Chris’s duet with Elizabeth Cook on “The One You Go Home To” recalls old-time country duets with a little more rough around the edges approach.  “I Thought You’d Never Leave” is a clever and funny take on being left and enjoying the Hell out of being single: “Don’t want you comin’ round again, don’t try to move your shit back in; I got everything I need, slept in every day this week, baby I thought you’d never leave”.

On “Fool’s Gold” Chris sings about his father who joined the military to escape the commitments of home and ended up alone for his troubles.  Here’s hoping Chris continues to find time to write and record solo music, as his last two albums have been some of the best country music of the last few years.

Key Tracks: “This Ol’ World”, “The One You Go Home To”, “I Thought You’d Never Leave”

Spotify album link:


Also heard:

Lukas Nelson and Promise of the Real – Turn off the News (Build a Garden) – 13 tracks / 51 minutes

On their 5th album, Lukas and the boys continue to do their thing, with mixed results.  The title track is a modern-day version of John Prine’s “Spanish Pipedream” sentiment– I enjoy the acoustic version found on the deluxe edition of the album better than the original take with the backing vocals.  “Simple Life” has a terrific groove to it, and “Out in L.A.” is a sweet and country-pop gem that’ll worm its way into your brain if you let it.

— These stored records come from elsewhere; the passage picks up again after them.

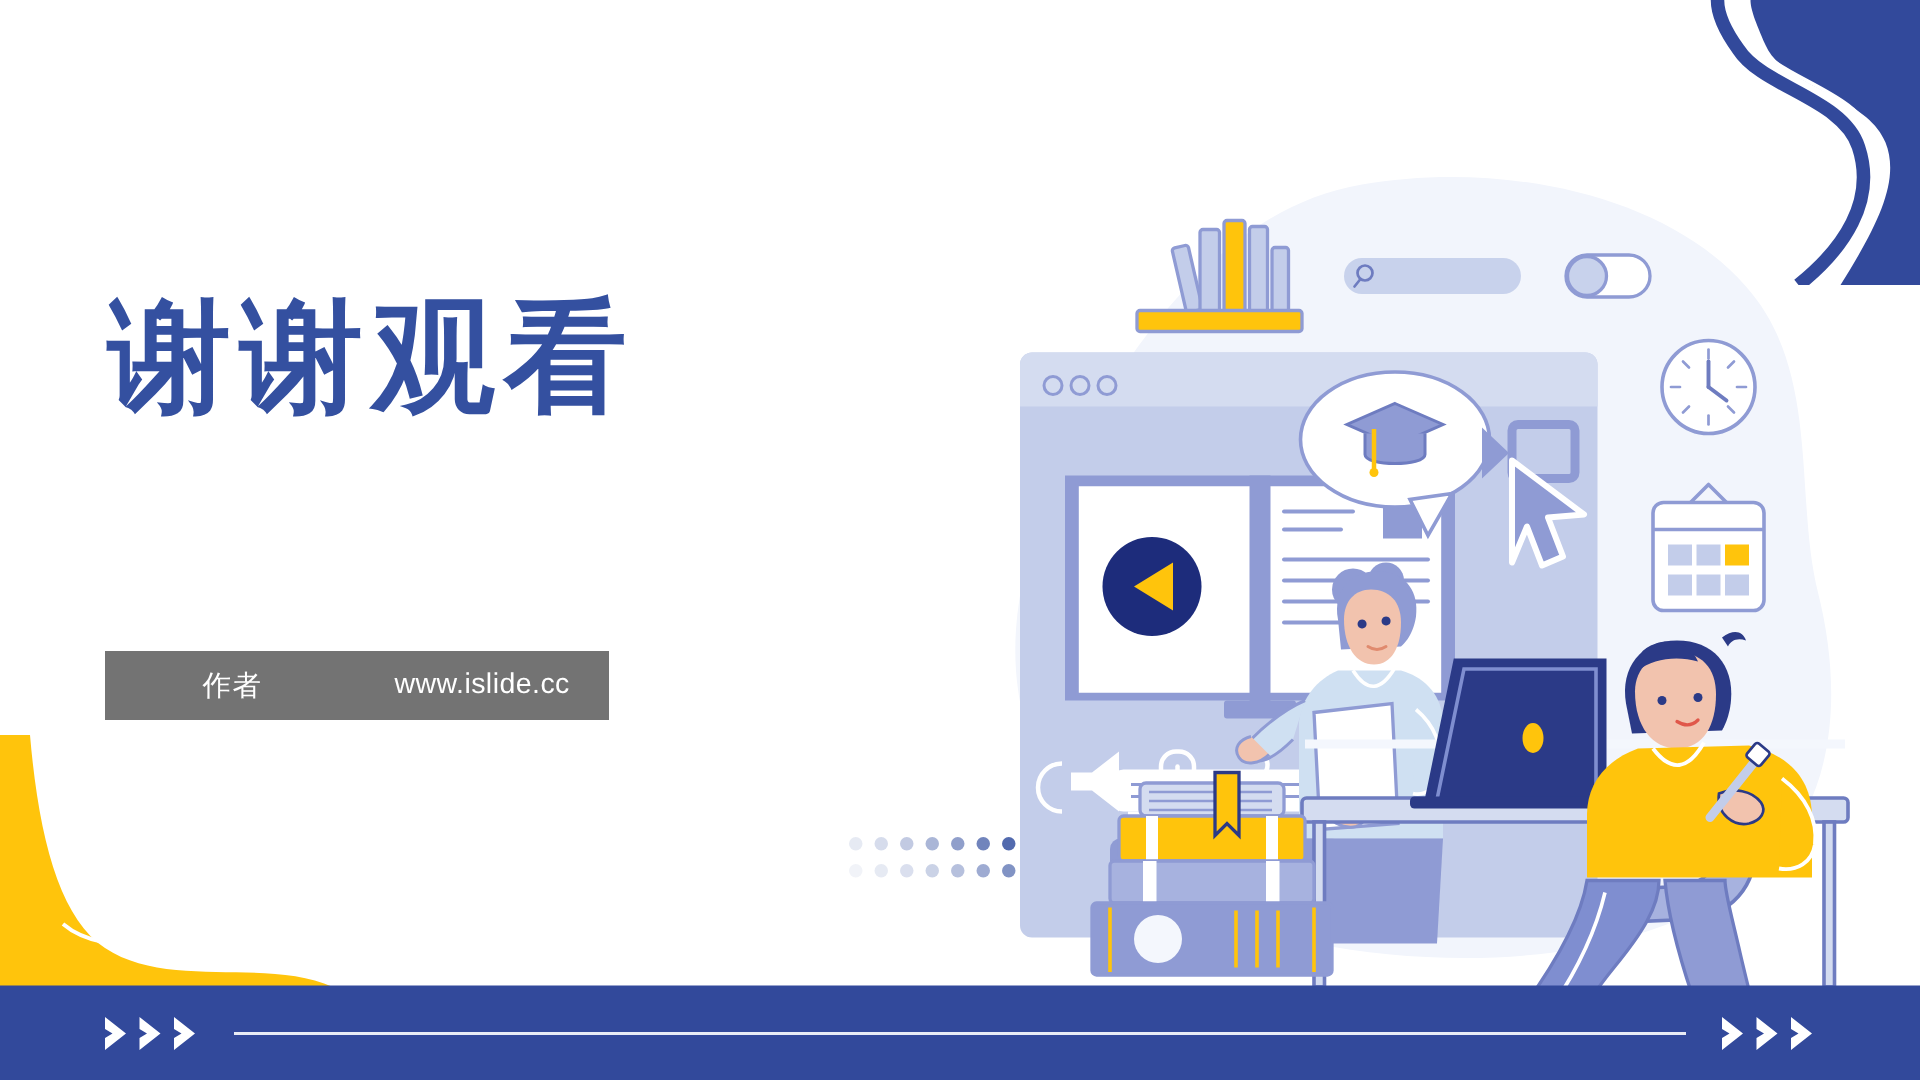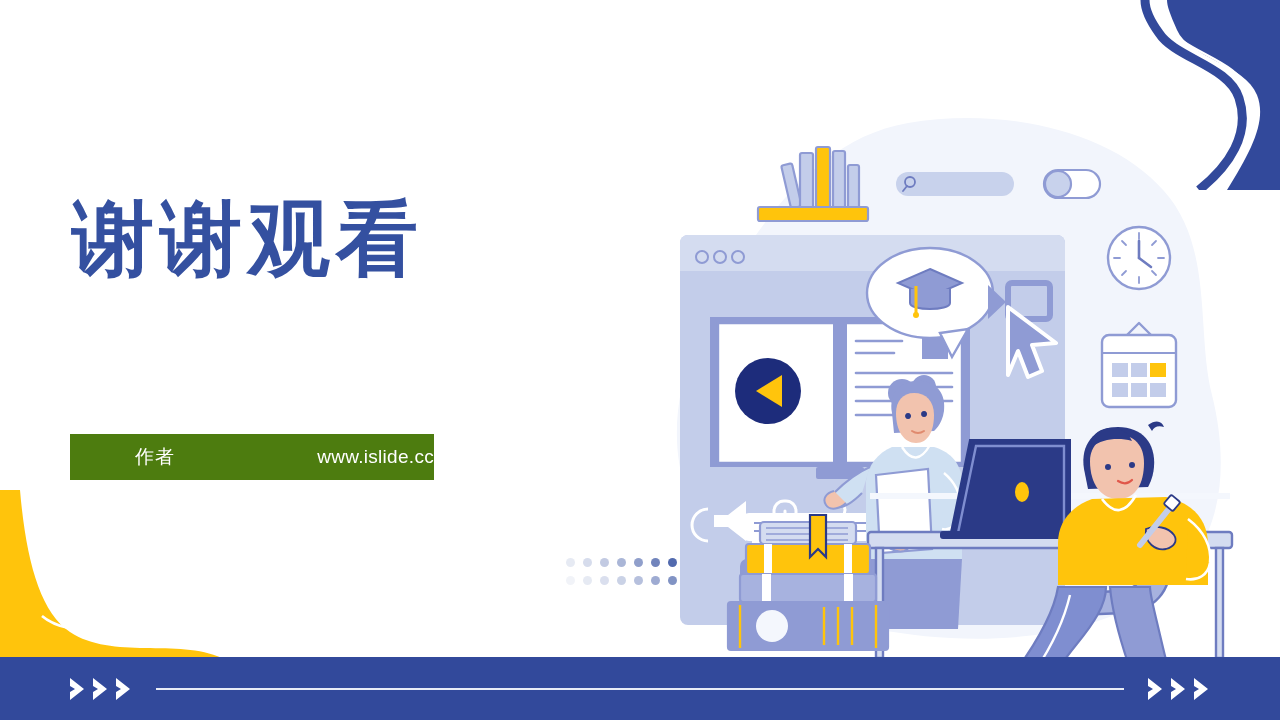"作者" #author-bar { background: #4d7c0f -> #737373; width: 364px -> 336px }
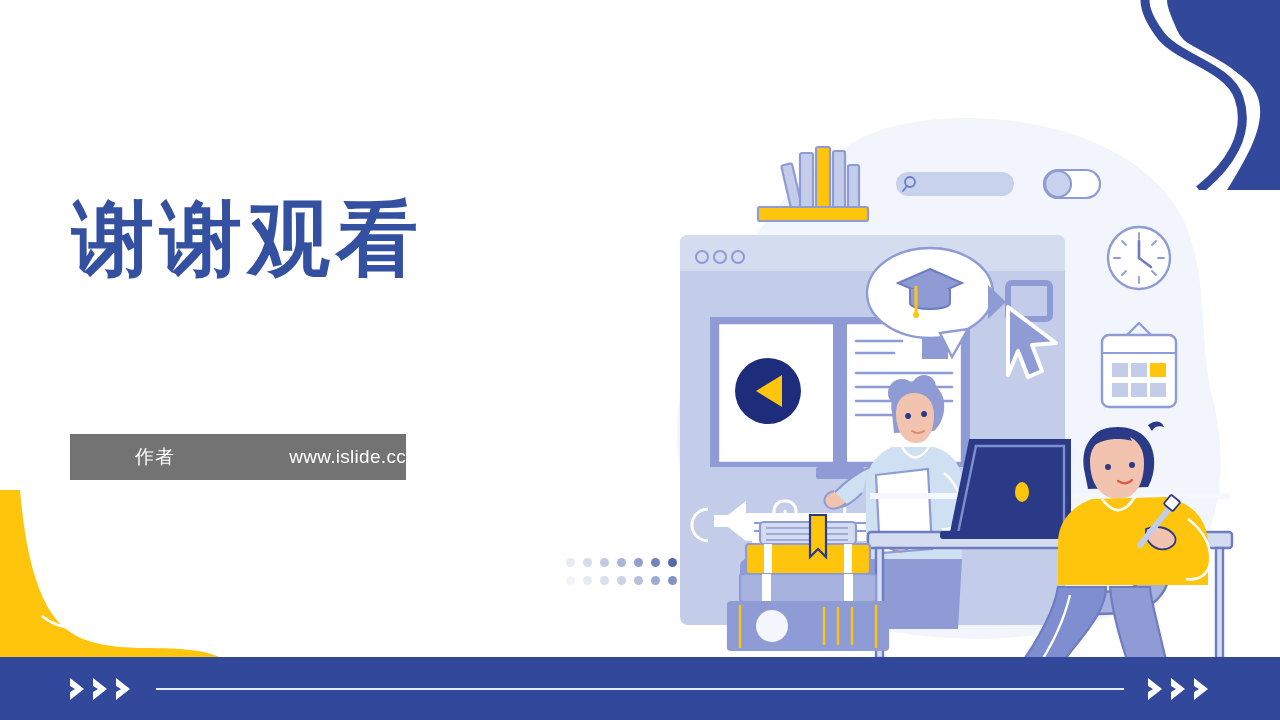"www.islide.cc" #author-site { text-align: right -> left }
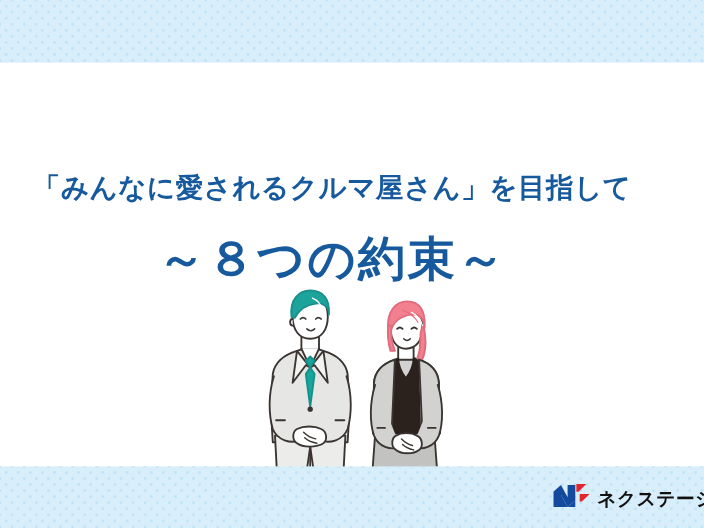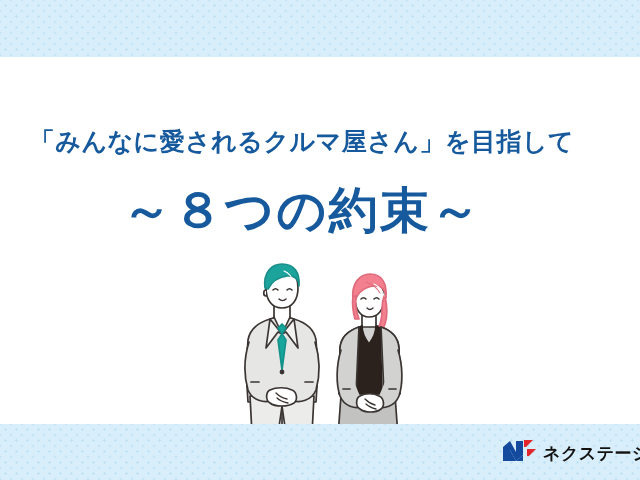"「みんなに愛されるクルマ屋さん」を目指して" .title-block { margin-top: none -> 30px }
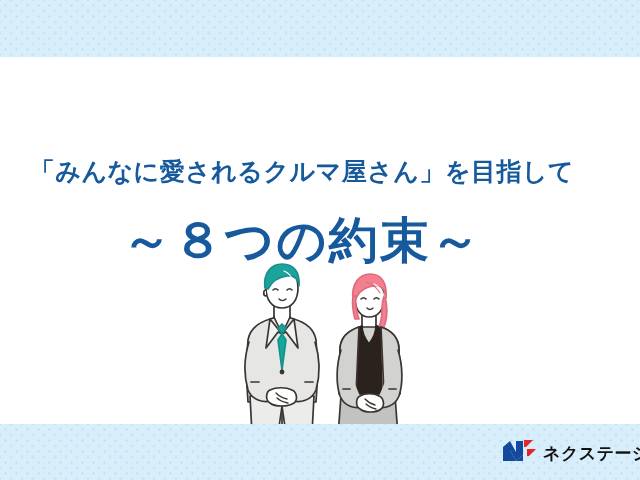"～８つの約束～" #headline { font-size: 49px -> 43px }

Noel Gallagher’s High Flying Birds – Black Star Dancing (EP)

The first of four planned EPs this year from the prolific songwriter finds him in a dance mood.  The title track seems a bit scattered and could even be called a journey into new-wave disco, “Rattling Rose” finds Noel back into familiar territory to great effect, while “Sail On” is the loveliest composition on this release and one of the prettiest songs the man has written in years.


Keb’ Mo’ – Oklahoma

The bluesman is overtly socially conscious on this record, touching on pollution and global warming (“Don’t Throw It Away”), gender equality in our politics (“Put A Woman In Charge”), and the current immigration debate (“This Is My Home”).  “I Remember You” finds him doing what he does best.


Calexico and Iron & Wine – Years to Burn

Their second collaboration is interesting to be sure, but has more misses than hits for me.


Bruce Springsteen – Western Stars

The Boss gets serious and brings what sounds like a full orchestra with him on his latest release – my favorite track is “Sleepy Joe’s Café”, a laid back ode to “a place out on the highway across the San Bernardino line, where the truckers and the bikers gather every night at the same time”


Shinyribs – Fog & Bling

Kevin Russell’s latest is an unexpected detour from his signature sound that leaves me hoping this is a short-lived foray into pop-dance territory.